> **REQUIREMENT**: Where the records below reach the line containing "[449,238,908,256] [82,266,394,284] can", start transcribing, and end with the line containing "[166,380,416,398] messaging, or", exactly and with nothing else added.

> **RECORD EXTRACTS**:

###

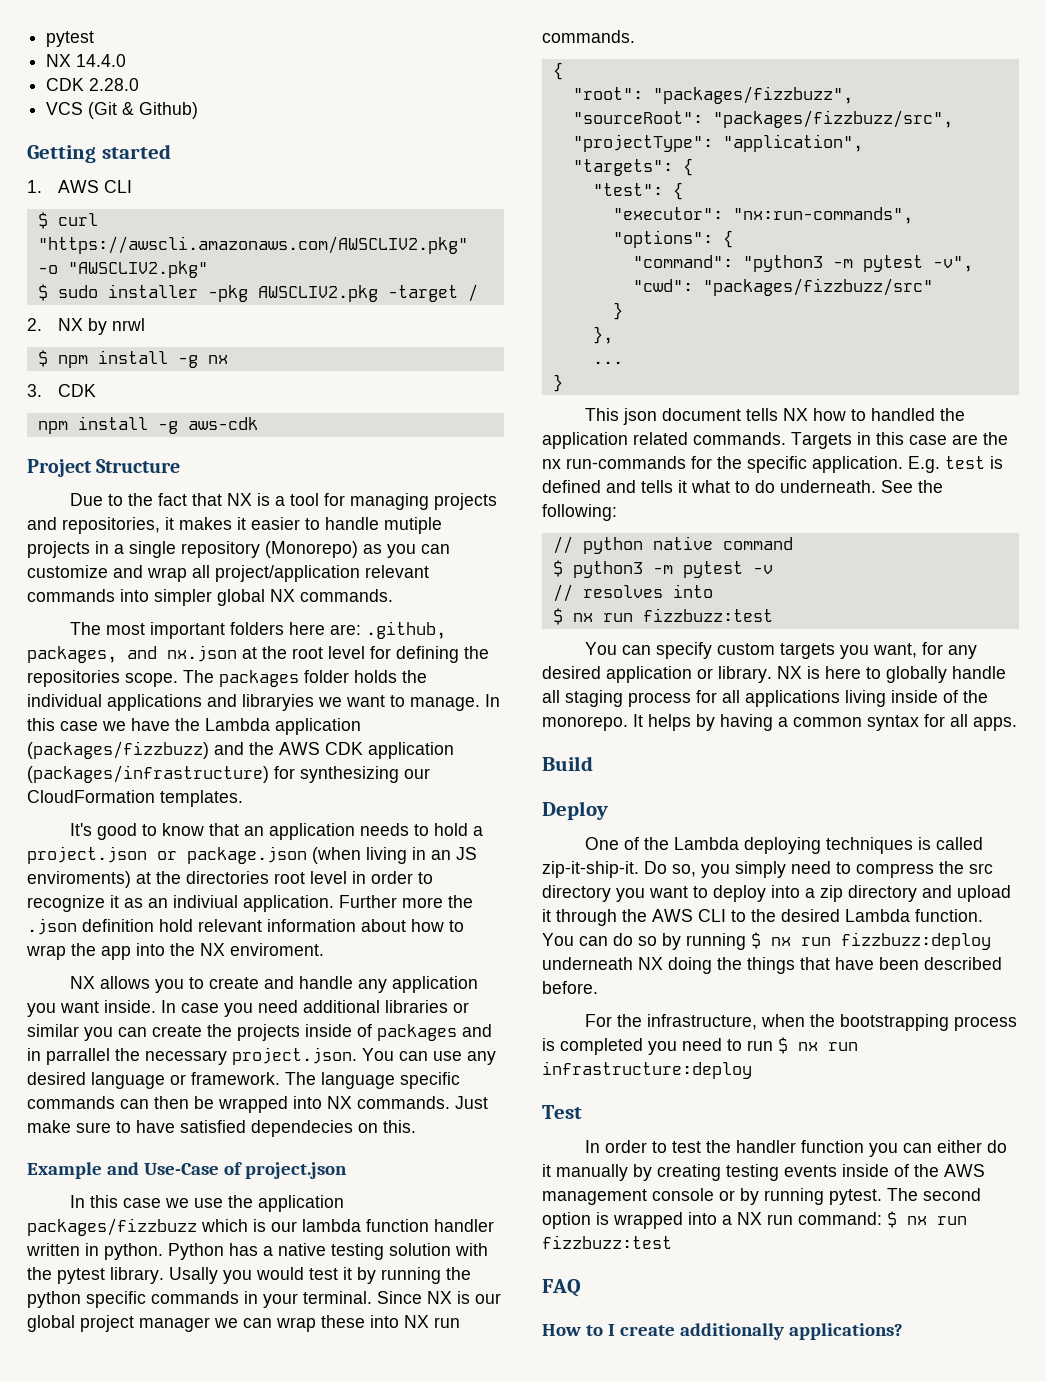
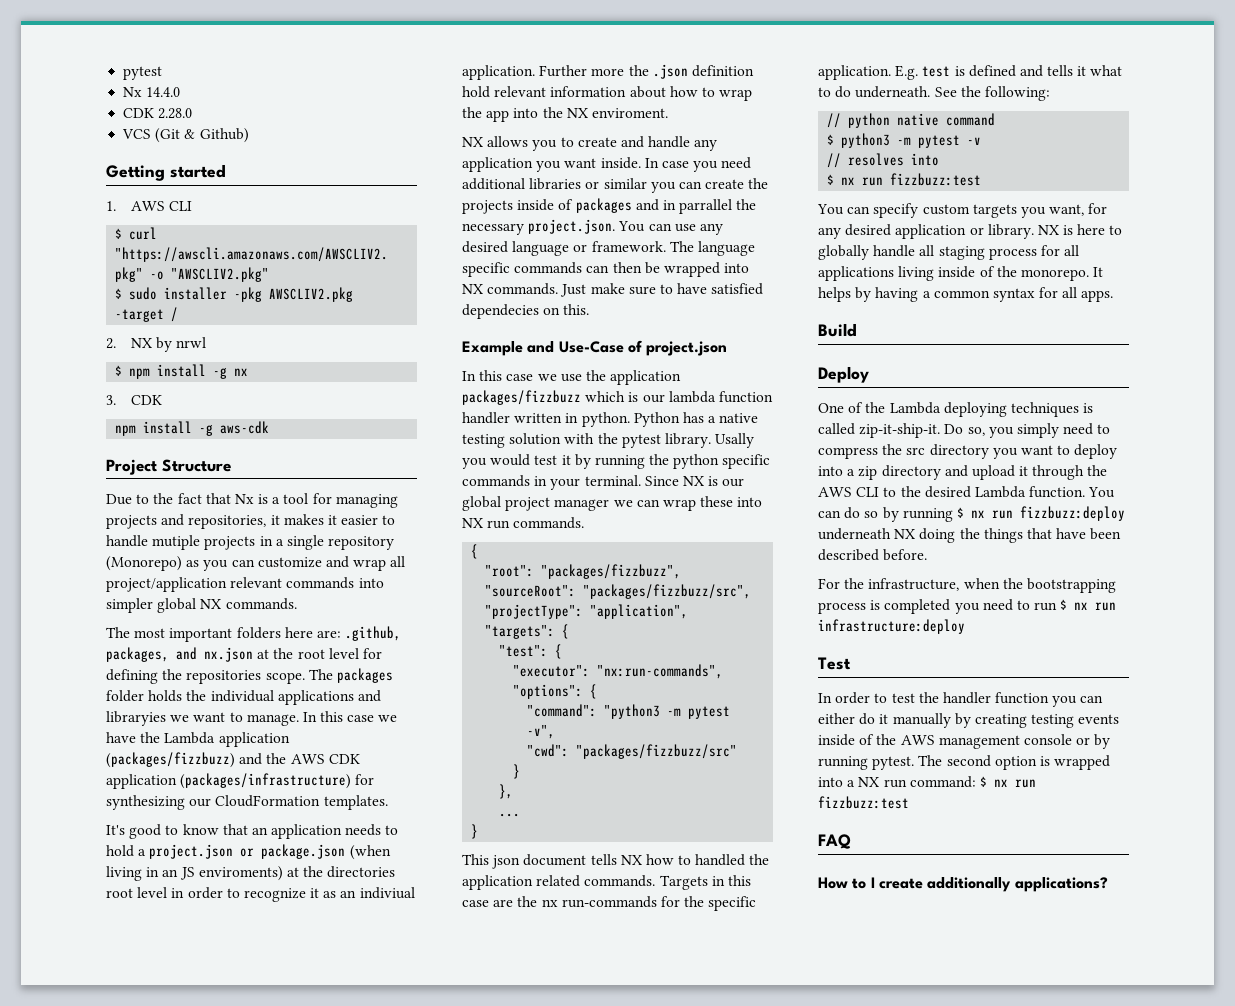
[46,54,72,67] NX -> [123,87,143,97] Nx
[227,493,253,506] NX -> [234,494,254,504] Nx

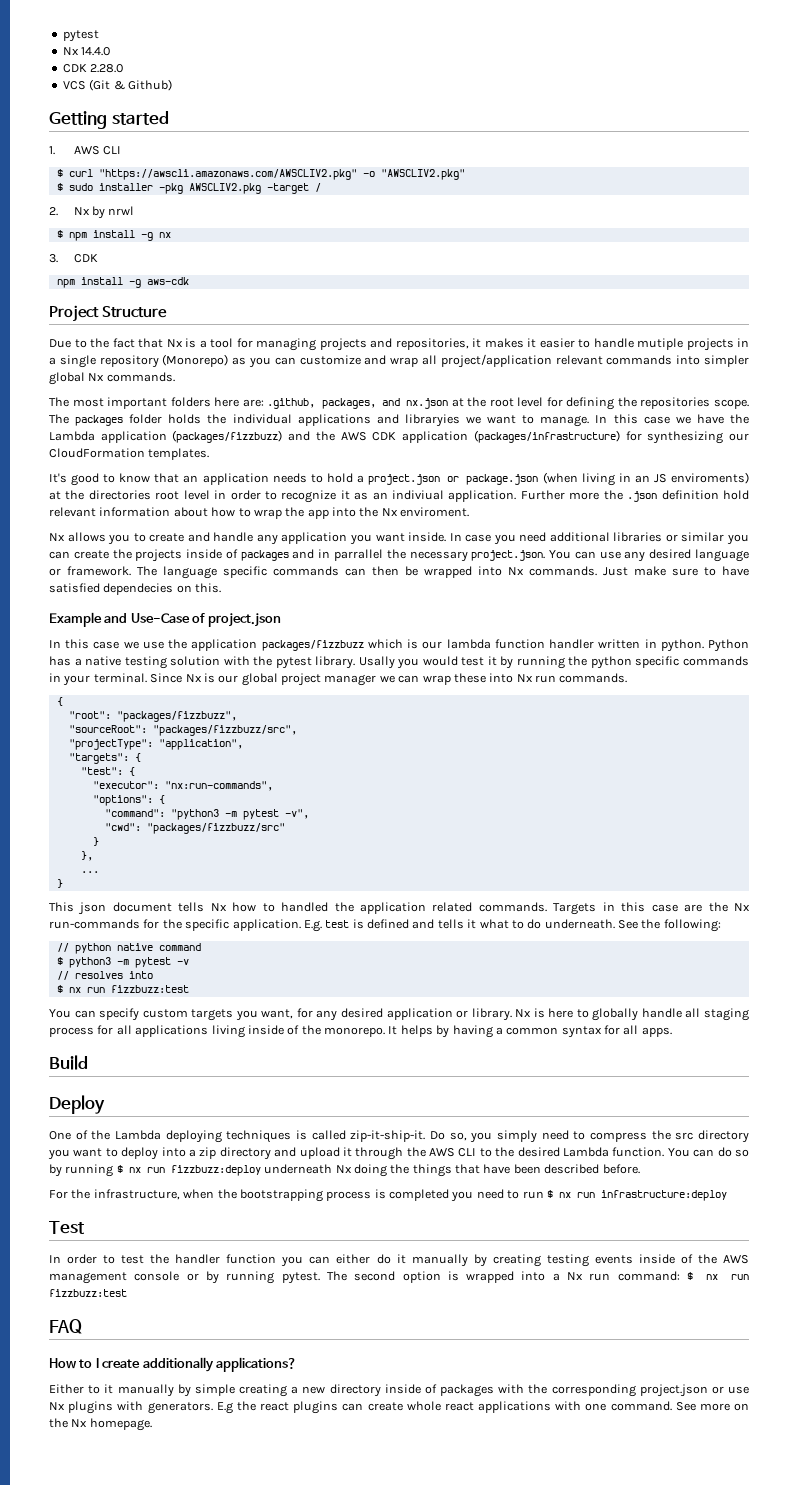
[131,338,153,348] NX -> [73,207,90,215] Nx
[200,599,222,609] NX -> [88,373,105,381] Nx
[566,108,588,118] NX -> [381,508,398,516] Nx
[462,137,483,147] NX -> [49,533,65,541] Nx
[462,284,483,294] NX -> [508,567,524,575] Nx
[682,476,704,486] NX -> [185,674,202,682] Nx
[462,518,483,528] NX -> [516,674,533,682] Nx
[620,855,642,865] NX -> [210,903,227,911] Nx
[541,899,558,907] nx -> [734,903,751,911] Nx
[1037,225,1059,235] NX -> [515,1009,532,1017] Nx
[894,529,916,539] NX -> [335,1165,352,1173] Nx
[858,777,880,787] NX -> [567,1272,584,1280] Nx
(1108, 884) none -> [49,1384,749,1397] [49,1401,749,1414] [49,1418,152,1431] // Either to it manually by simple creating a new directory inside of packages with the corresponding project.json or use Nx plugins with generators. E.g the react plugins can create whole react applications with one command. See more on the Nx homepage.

###

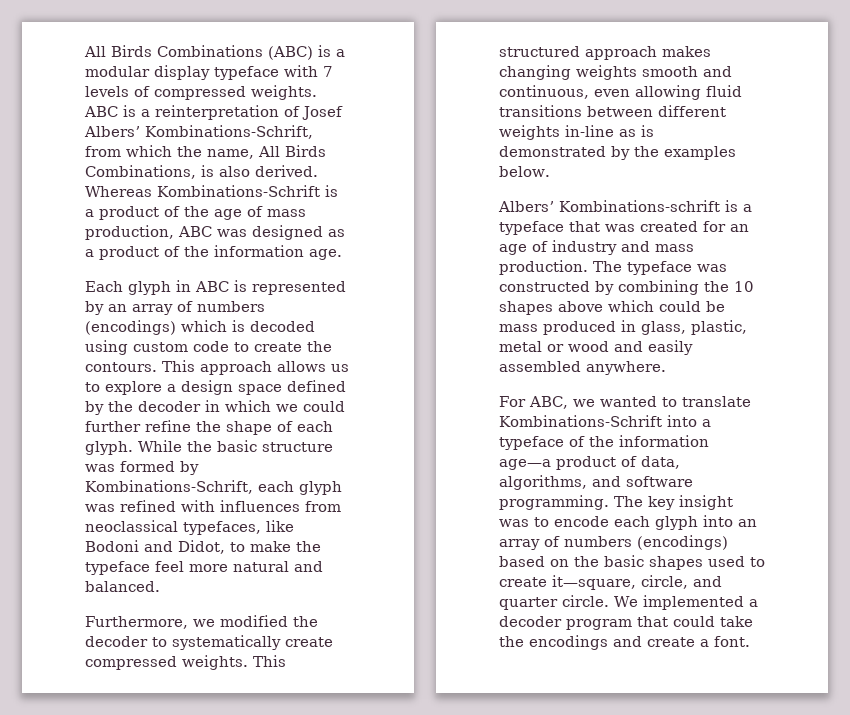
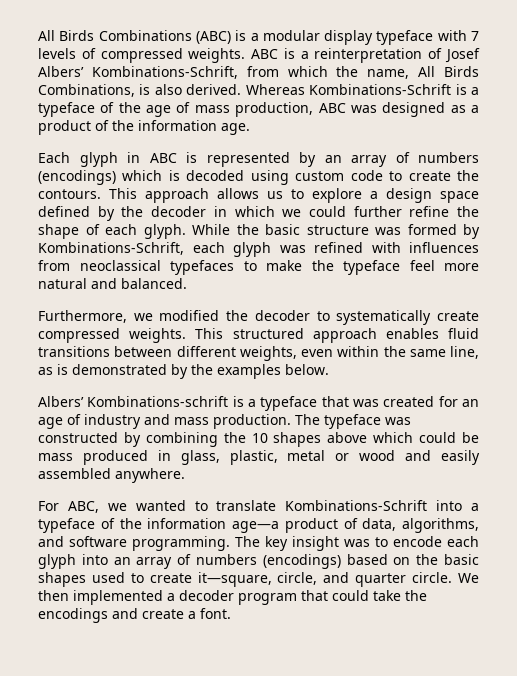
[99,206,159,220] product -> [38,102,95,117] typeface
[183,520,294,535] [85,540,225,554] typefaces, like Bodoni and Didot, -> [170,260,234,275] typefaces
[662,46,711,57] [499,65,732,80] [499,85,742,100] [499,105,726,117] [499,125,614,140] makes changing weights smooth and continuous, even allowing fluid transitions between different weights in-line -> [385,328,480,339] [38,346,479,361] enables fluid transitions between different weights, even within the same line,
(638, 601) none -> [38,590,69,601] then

###

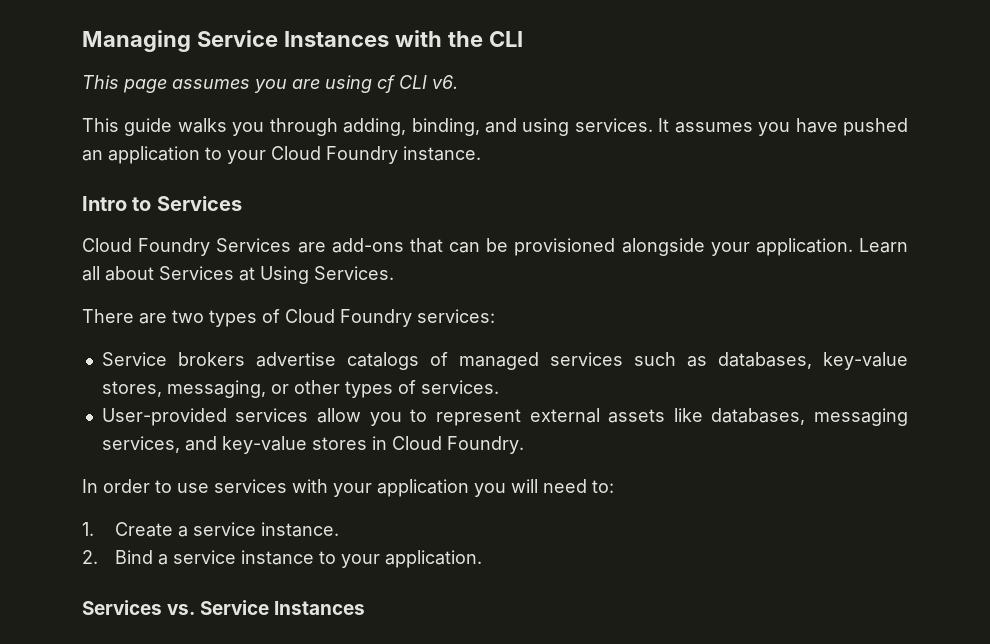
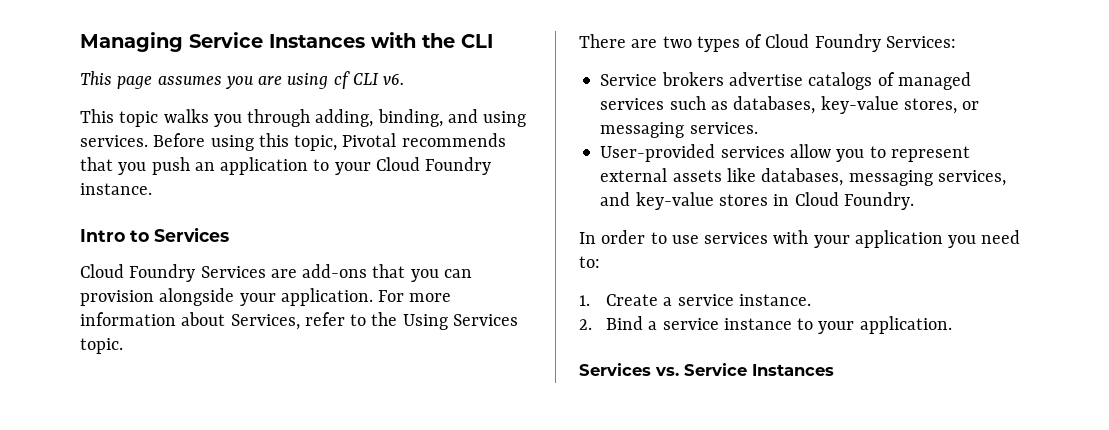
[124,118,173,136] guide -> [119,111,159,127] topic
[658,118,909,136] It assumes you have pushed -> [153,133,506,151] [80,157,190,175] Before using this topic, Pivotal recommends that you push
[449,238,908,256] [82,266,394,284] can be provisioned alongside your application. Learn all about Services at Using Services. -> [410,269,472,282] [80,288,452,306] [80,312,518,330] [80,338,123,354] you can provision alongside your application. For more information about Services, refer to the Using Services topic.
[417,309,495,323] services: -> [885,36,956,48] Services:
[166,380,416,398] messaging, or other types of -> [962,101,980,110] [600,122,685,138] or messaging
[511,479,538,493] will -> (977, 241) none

###

> **WRITTEN REPLY**:
[449,238,908,256] [82,266,394,284] can be provisioned alongside your application. Learn all about Services at Using Services. -> [410,269,472,282] [80,288,452,306] [80,312,518,330] [80,338,123,354] you can provision alongside your application. For more information about Services, refer to the Using Services topic.
[417,309,495,323] services: -> [885,36,956,48] Services:
[166,380,416,398] messaging, or other types of -> [962,101,980,110] [600,122,685,138] or messaging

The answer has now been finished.